Suivant les traces de son père, Jacob devient une figure éminente de la société genevoise, et siège quelque temps au Conseil des Deux-Cents avant de devenir lui-même conseiller d'Etat. Le génie de Liotard réside, encore une fois, dans sa capacité à atteindre une véracité dans le portrait du magistrat, la psychologie intérieure du modèle recevant autant de soin que sa ressemblance physique.

L'artiste apprécie le trait et les couleurs claires : le modèle apparaît en pleine lumière sur un fond uniforme, doté d'une forte expressivité et vêtu d'un costume qui souligne son rang social. L'attention est portée sur le visage, où un doux réseau de hachures à la craie rouge et noire marque avec douceur la topographie des traits du modèle révélée par la chute de la lumière.

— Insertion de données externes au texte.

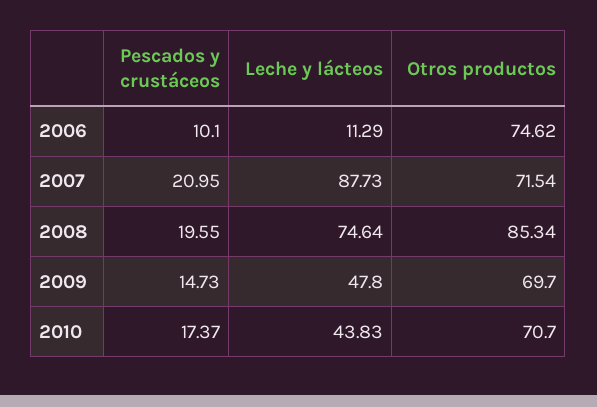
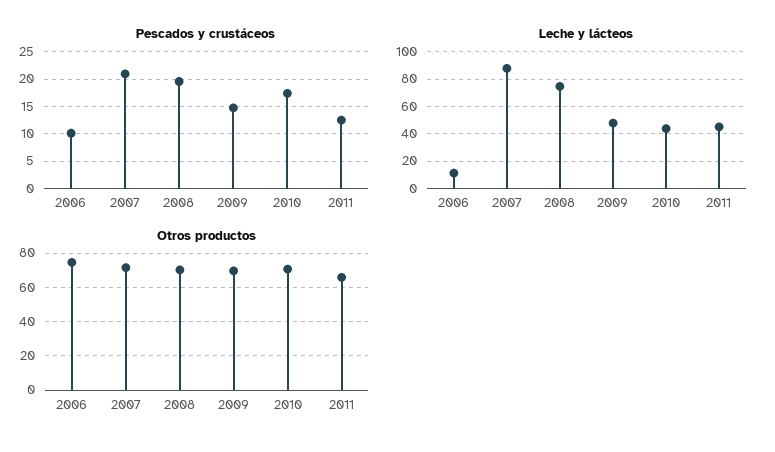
Otros productos, 2008: 85.34 -> 70
Pescados y crustáceos, 2011: none -> 12.5
Leche y lácteos, 2011: none -> 45
Otros productos, 2011: none -> 65

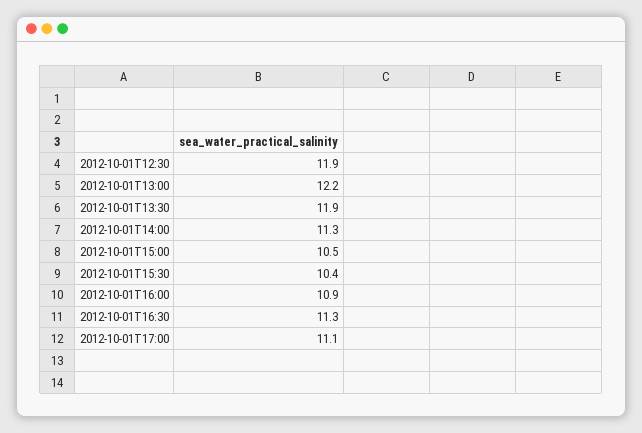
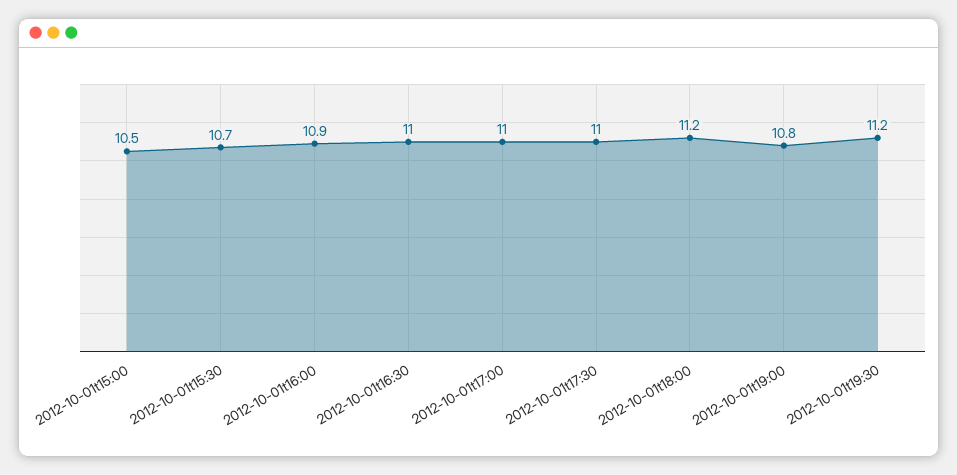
2012-10-01T12:30: 11.9 -> none
2012-10-01T13:00: 12.2 -> none
2012-10-01T13:30: 11.9 -> none
2012-10-01T14:00: 11.3 -> none
2012-10-01T15:30: 10.4 -> 10.7
2012-10-01T16:30: 11.3 -> 11
2012-10-01T17:00: 11.1 -> 11
2012-10-01t17:30: none -> 11
2012-10-01t18:00: none -> 11.2
2012-10-01t19:00: none -> 10.8
2012-10-01t19:30: none -> 11.2

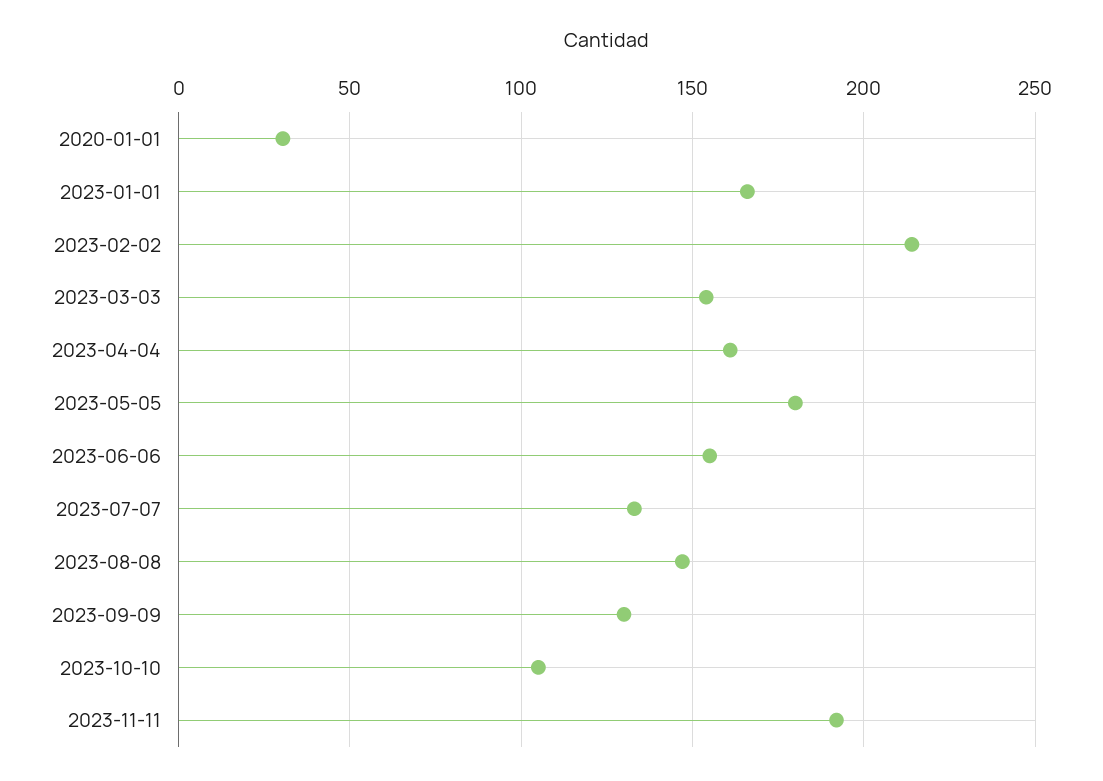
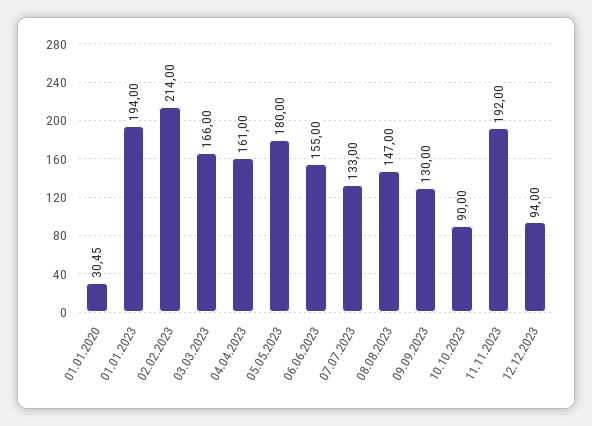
2023-01-01: 165 -> 194
2023-03-03: 155 -> 166
2023-10-10: 105 -> 90
12.12.2023: none -> 94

La pose réfléchie mais formelle, avec des yeux regardant au loin, transmet une autorité calme empreinte d'intelligence, réservée et non dénuée d’humour. L'ensemble témoigne d'une sobriété d'un grand raffinement qui a tout le charme et la profondeur de la peinture hollandaise, dont l'artiste était un admirateur.

 

 
Portrait de Charles Benjamin de Langes de Montmirail, Baron de Lubières (recto)  Portrait de Charles Benjamin de Langes de Montmirail, Baron de Lubières (verso),
vers 1760. Getty Museum

La simplicité apparente de ce portrait repose sur une maîtrise technique de haut niveau et un regard artistique d'une rare acuité. En effet, s'il s'agit ici d'un dessin à la sanguine et au crayon, et non d'un pastel, c'est bien un portrait achevé, où le travail virtuose du trait se substitue à celui des aplats de couleurs.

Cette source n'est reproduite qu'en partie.